Work request = In the records below, find the line with "html: <span>Склад материалов</span>" and repeat exactly every line from it through the line with "margin-left: 4px ->". Pictures stay out.

Recorded data =
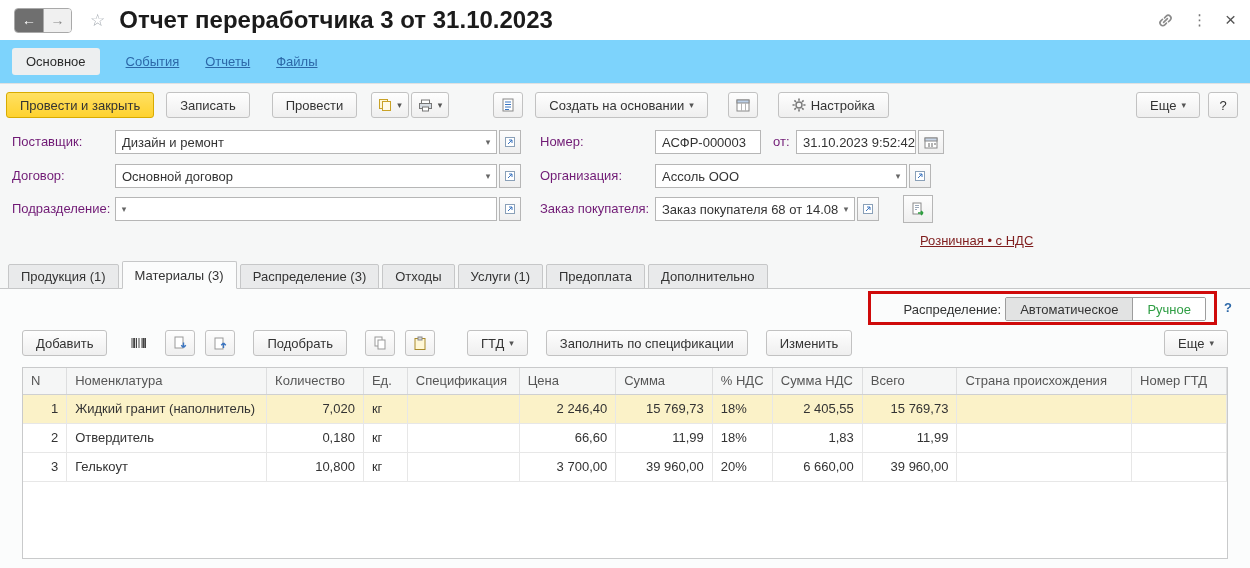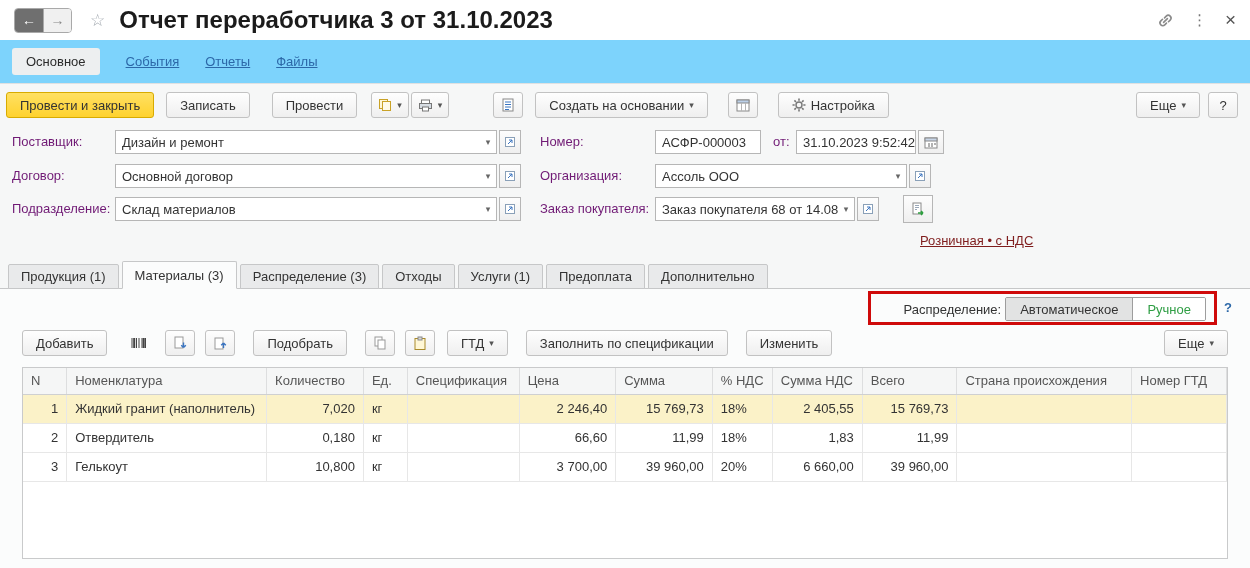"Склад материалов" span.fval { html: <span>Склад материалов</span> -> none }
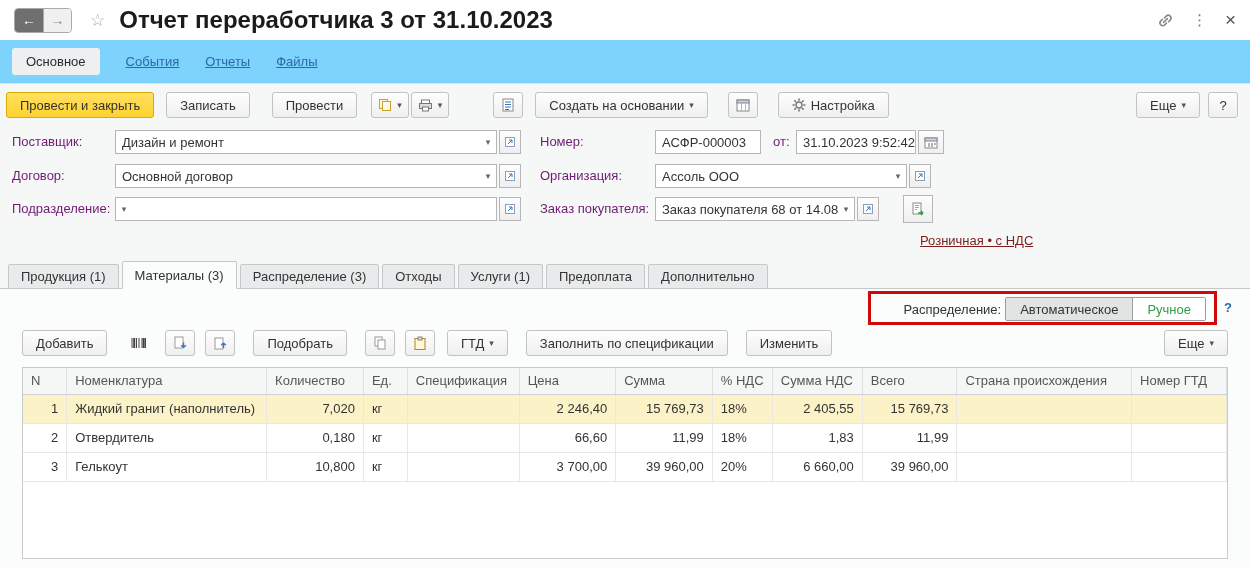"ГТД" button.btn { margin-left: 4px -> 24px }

* * *

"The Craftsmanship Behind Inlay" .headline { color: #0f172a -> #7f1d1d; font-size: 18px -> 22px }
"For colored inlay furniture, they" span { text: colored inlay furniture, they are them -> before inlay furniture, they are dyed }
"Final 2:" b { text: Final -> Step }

--

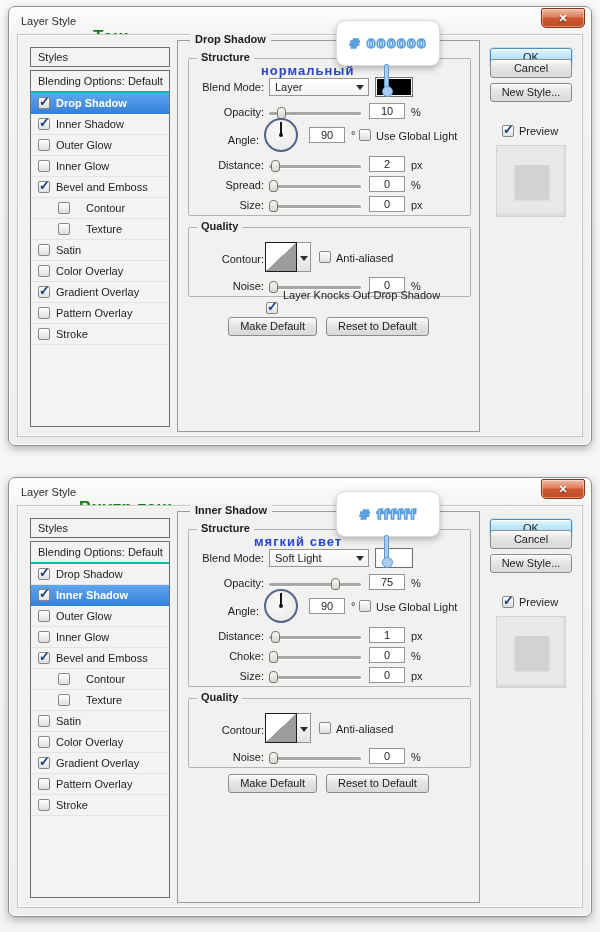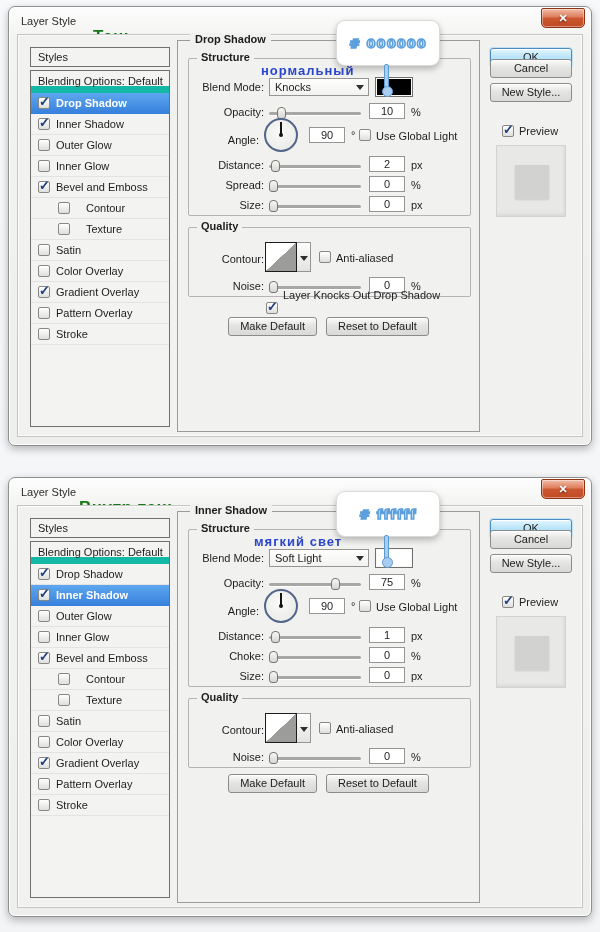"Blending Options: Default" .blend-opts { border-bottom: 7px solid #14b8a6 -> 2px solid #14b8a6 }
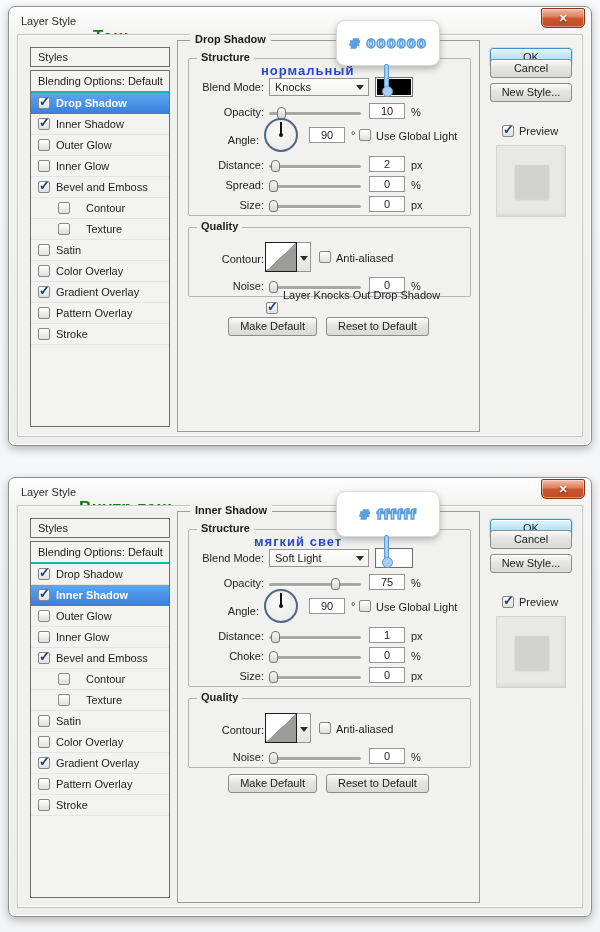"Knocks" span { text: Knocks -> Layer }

Solution for this exercise =
"Склад материалов" span.fval { html: <span>Склад материалов</span> -> none }
"ГТД" button.btn { margin-left: 4px -> 24px }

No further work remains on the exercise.